Raphaël Lucet : En France, on assiste quand même à un appauvrissement de la cote : il y a eu moins de 10 introductions en Bourse l’an dernier. Et ces sociétés ont levé moins de 10 millions d’euros. Et face à cela, de très belles sociétés ont été retirées de la cote comme SII, Somfy, etc., de belles entreprises familiales, bien positionnées, qui disparaissent et que nous ne reverrons peut-être jamais en Bourse. Les entreprises qui s’introduisent en Bourse sont loin d’égaler celles qui en sortent ! Parmi les plus petites entreprises, qui capitalisent entre 0,5 et 1 Md€, les dirigeants se posent beaucoup de questions sur la pertinence de rester en Bourse : les actifs sont décotés, ils n’ont souvent pas besoin de faire appel au marché pour financer leur croissance et ont de plus en plus de contraintes réglementaires liées à l’ESG notamment. 

Stéphanie Bobtcheff : Les opérations de M&A pourraient être en 2024 un facteur de soutien pour le marché des small caps. Il y a eu peu d’opérations d’acquisition en 2023, mais elles se sont concentrées sur l’univers des small caps. Certaines familles, qui ne comprennent pas la valorisation que la Bourse confère à leur entreprise, préfèrent racheter leurs titres et se retirer de la cote. De nombreux fonds de private equity, ainsi que des industriels, sont également intervenus sur les marchés cotés pour acquérir des sociétés. 

Le marché est donc attractif, avec des valeurs positionnées sur des niches, en position de leadership, qui ne se payent pas très cher. C’est un formidable vivier pour les investisseurs.

Vous avez évoqué les contraintes engendrées par les obligations réglementaires en matière d’ESG. Comment les managements des petites et moyennes entreprises s’adaptent-ils ?

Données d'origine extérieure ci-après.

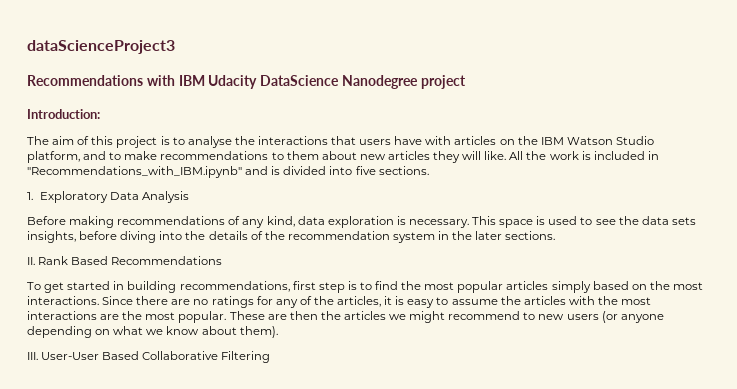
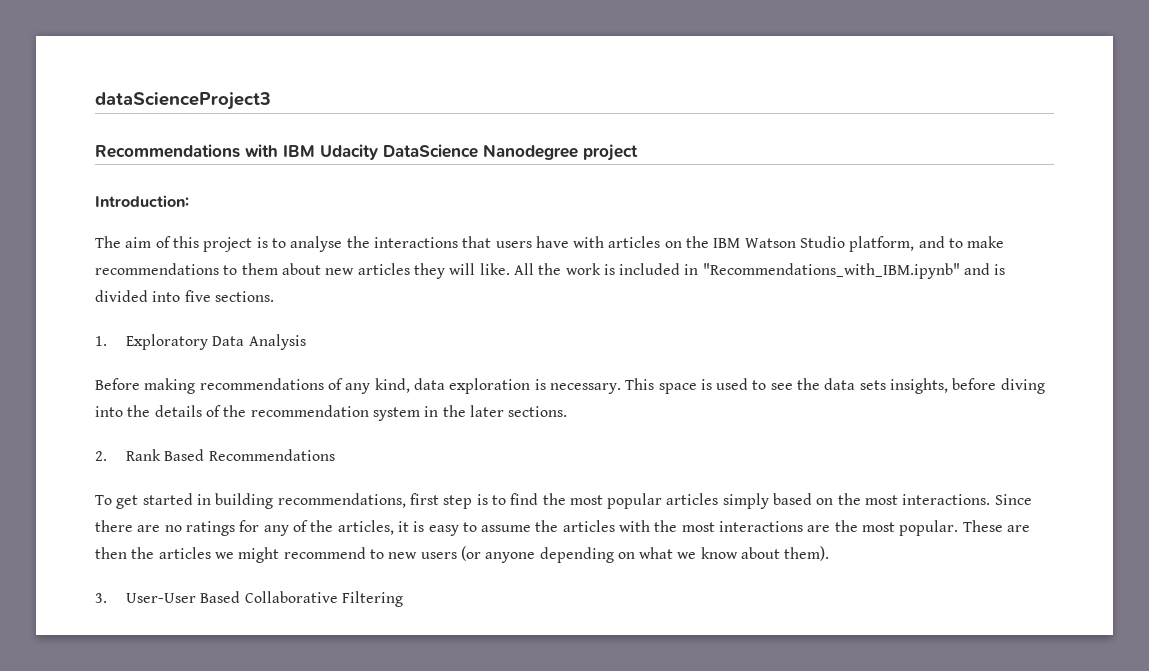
[27,257,35,265] II. -> [95,451,107,461] 2.
[27,352,38,360] III. -> [95,593,107,603] 3.

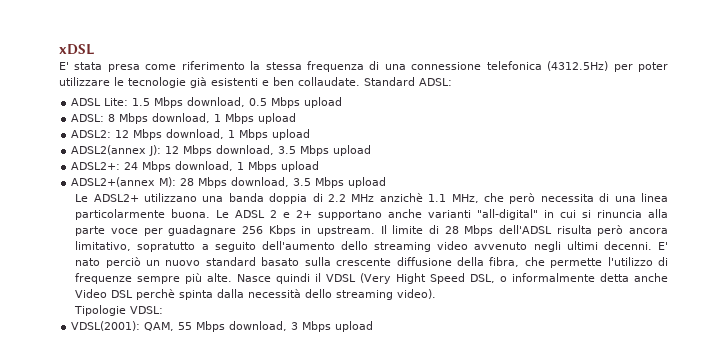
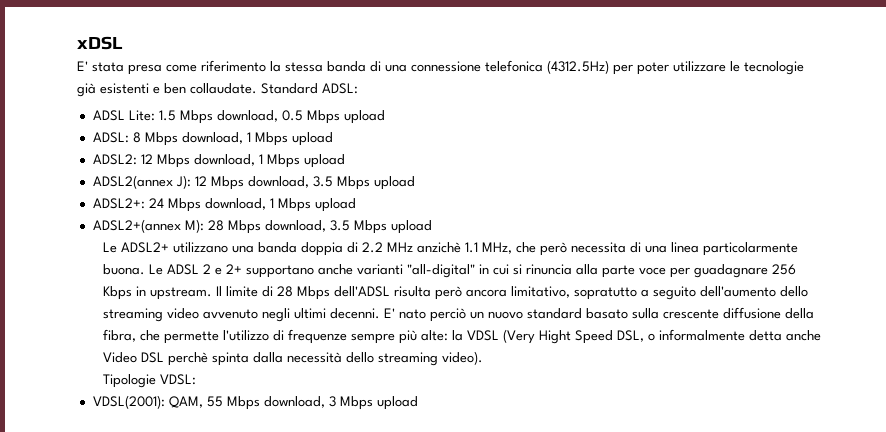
[307,61,364,72] frequenza -> [327,61,366,72] banda
[207,273,322,284] alte. Nasce quindi il -> [421,330,464,341] alte: la

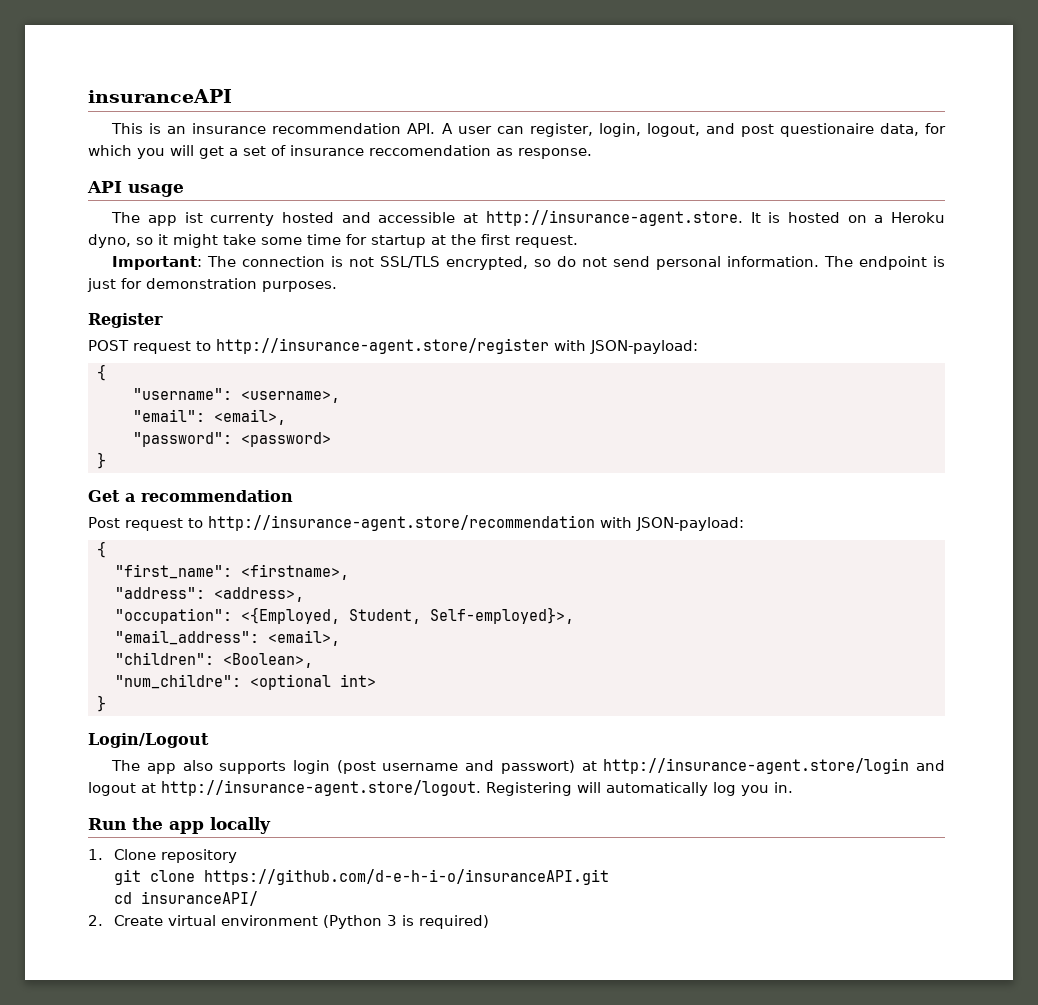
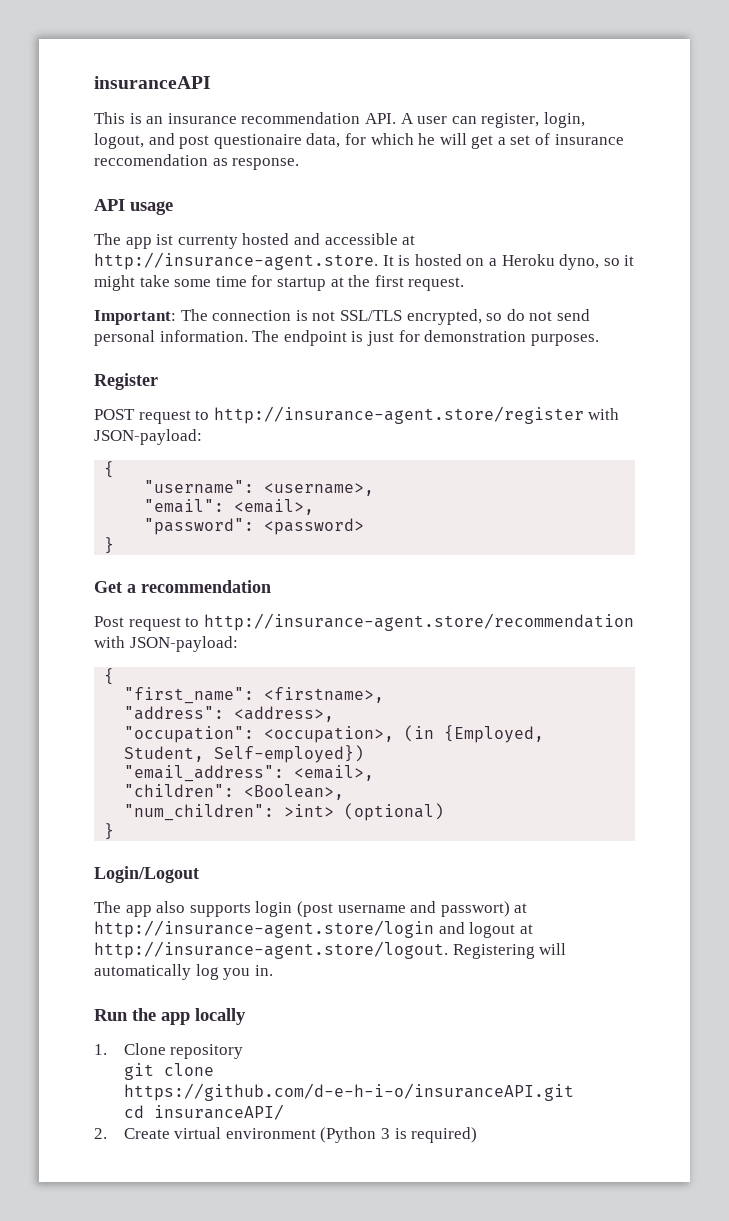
[137,148,165,159] you -> [418,133,436,145] he
[240,607,574,624] <{Employed, Student, Self-employed}>, -> [264,725,545,743] [124,745,365,763] <occupation>, (in {Employed, Student, Self-employed})
[114,674,376,690] "num_childre": <optional int> -> [124,803,445,821] "num_children": >int> (optional)

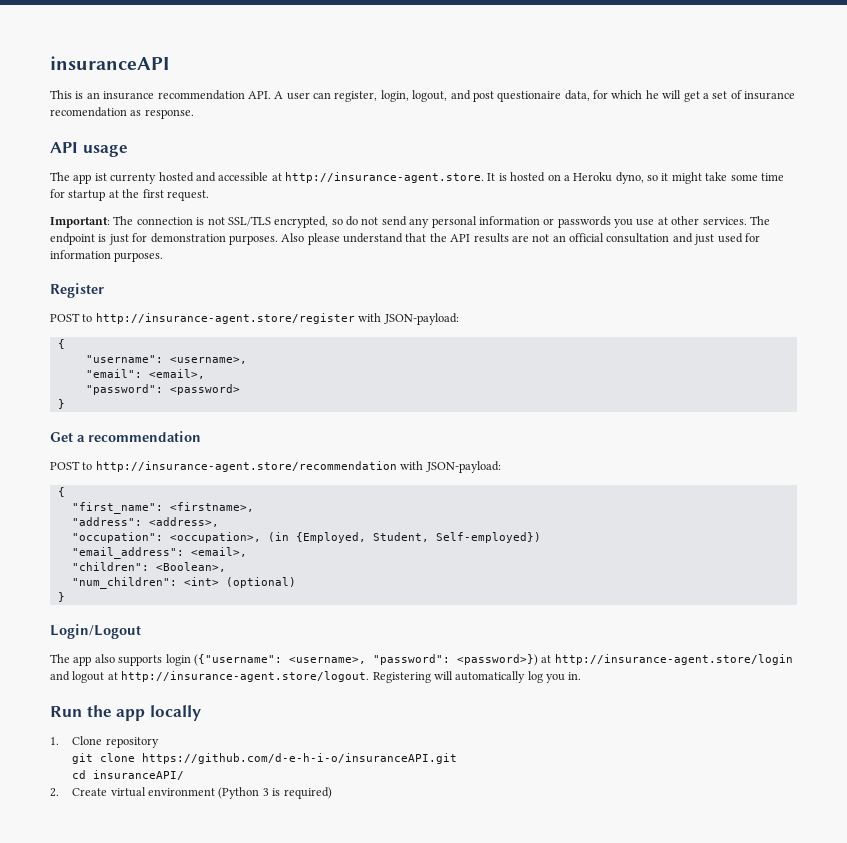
[94,154,208,166] reccomendation -> [50,107,127,117] recomendation
[94,330,248,346] personal information. -> [409,216,747,228] any personal information or passwords you use at other services.
(599, 340) none -> [281,233,760,245] [50,250,164,262] Also please understand that the API results are not an official consultation and just used for information purposes.
[138,410,191,424] request -> (80, 317) none
[94,616,181,631] Post request -> [50,461,80,470] POST
[284,804,335,817] >int> -> [183,577,219,586] <int>
[296,901,510,917] (post username and passwort) -> [193,654,538,666] ({"username": <username>, "password": <password>})

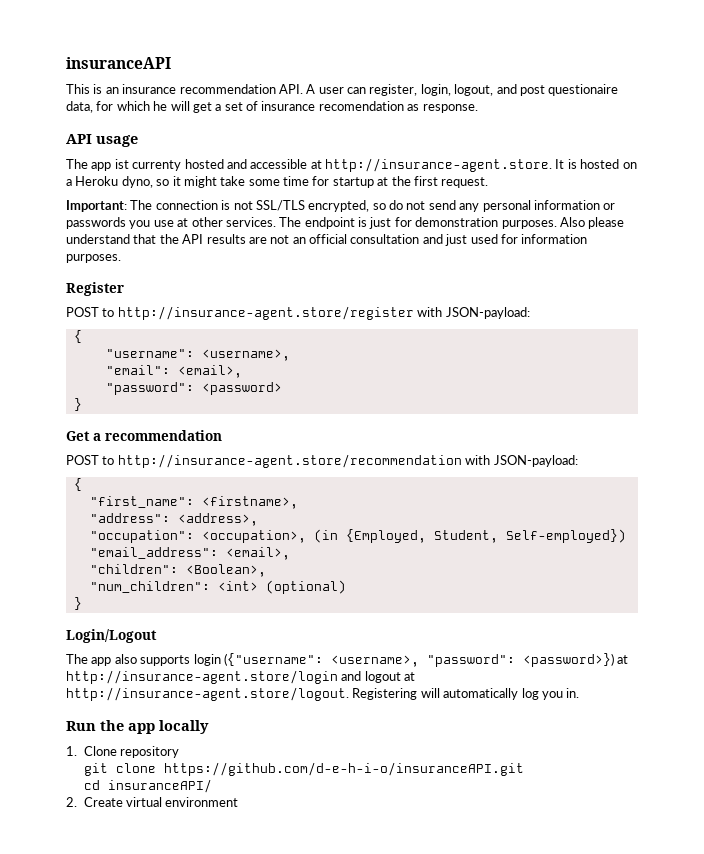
[218,787,332,799] (Python 3 is required) -> (239, 802) none

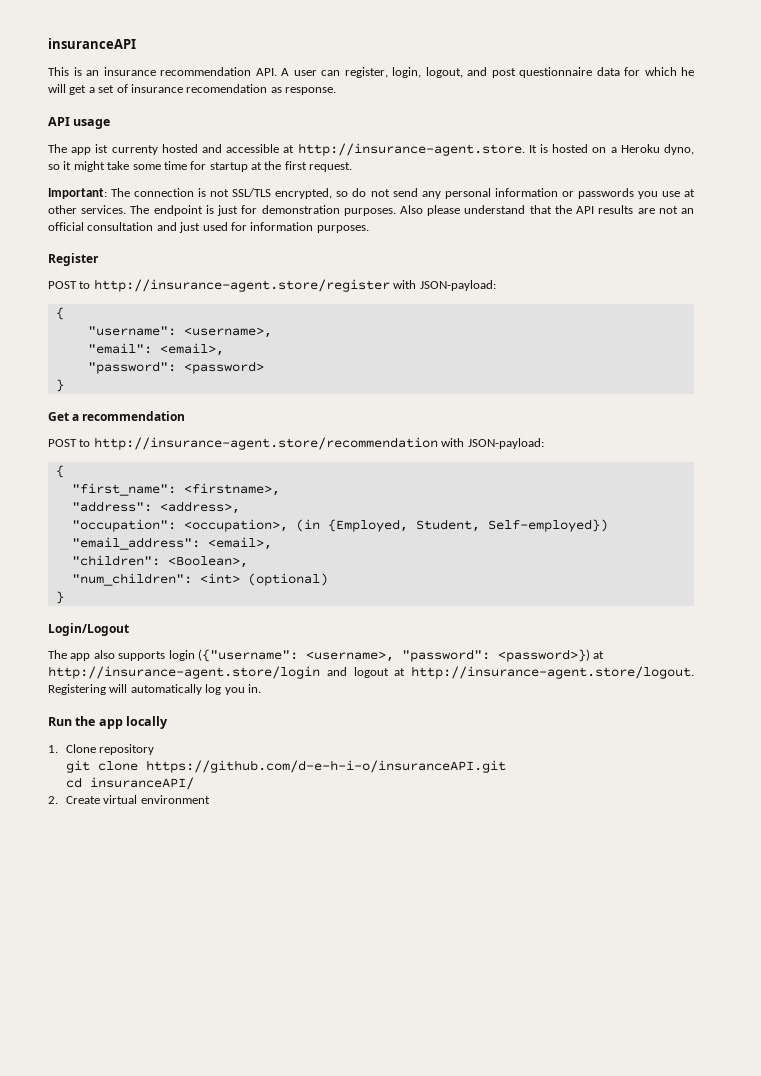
[548,84,619,96] [66,101,93,113] questionaire data, -> [519,67,620,78] questionnaire data

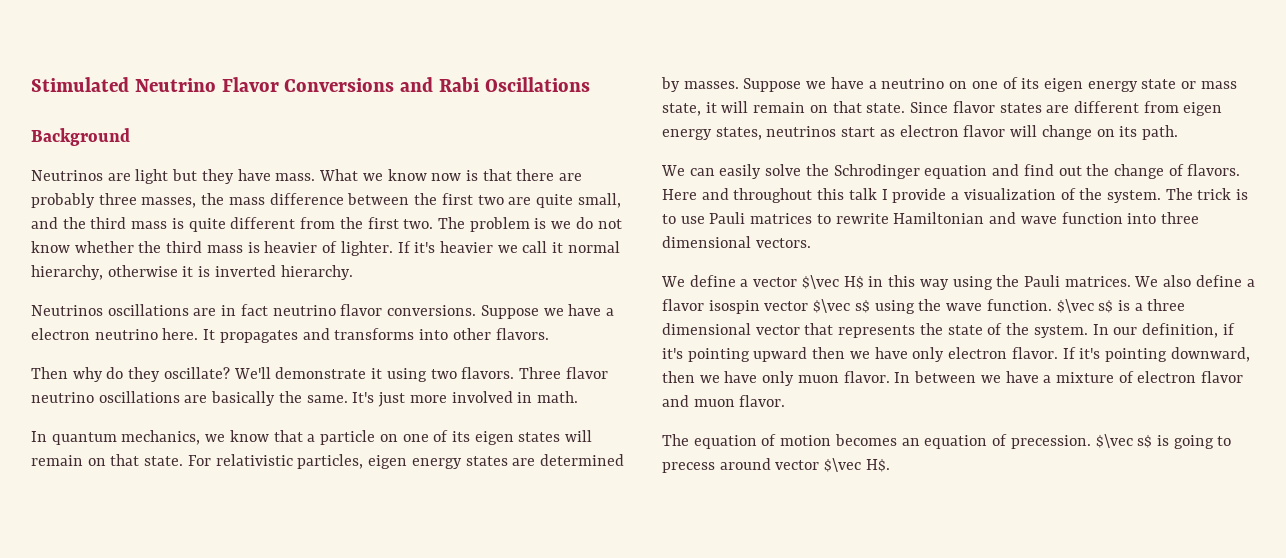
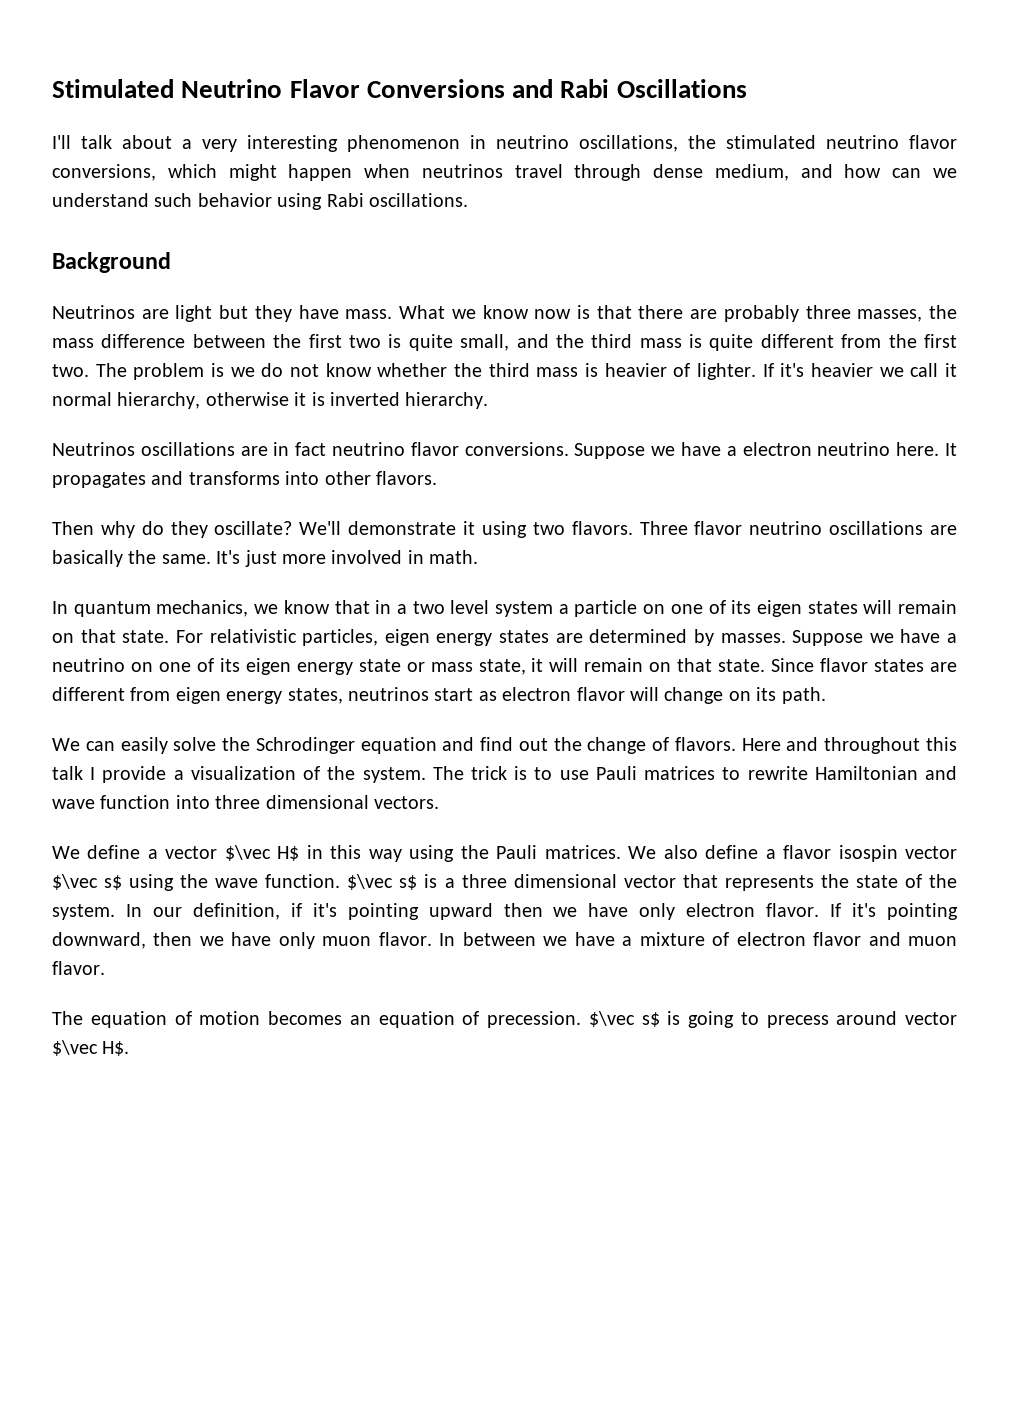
(590, 84) none -> [52,135,957,152] [52,164,957,181] [52,193,468,210] // I'll talk about a very interesting phenomenon in neutrino oscillations, the stimulated neutrino flavor conversions, which might happen when neutrinos travel through dense medium, and how can we understand such behavior using Rabi oscillations.
[508,197,532,205] are -> [388,334,402,348] is
(303, 436) none -> [375,600,553,617] in a two level system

Stéphanie Bobtcheff : Tout dépend de la taille de la valeur que nous analysons. Il n’y a pas de sujet pour les mid caps sur lesquelles la donnée disponible est satisfaisante pour nourrir l’analyse ESG. C’est parfois plus complexe sur les plus petites valeurs de la cote.  

Raphaël Moreau : Les small caps ont toutefois fait des progrès rapides sur ce sujet alors qu’elles n’étaient pas très réceptives il y a 3 ou 4 ans. Aujourd’hui, elles y sont contraintes aussi par leurs clients qui réclament ces informations dans tous les appels d’offres. 

Diane Bruno : Les dirigeants ont compris que l’absence de données ESG pouvait être un frein à l’investissement pour des investisseurs institutionnels ou des gérants comme nous. 

Raphaël Lucet : Avec l’application de la directive CSRD, les petites entreprises ont désormais l’obligation de publier les données extra-financières, mais cela représente un coût important pour elles. Dans une petite entreprise, le directeur financier est déjà bien occupé et toutes n’ont pas les moyens d’affecter des ressources humaines sur ce sujet. Dans les entreprises familiales, les aspects de gouvernance peuvent aussi poser problème, plusieurs membres de la famille travaillent dans la société et sont membres du conseil d’administration. Elles peuvent donc être moins bien notées sur le G, mais elles se rattrapent souvent sur l’alignement des intérêts avec les actionnaires minoritaires.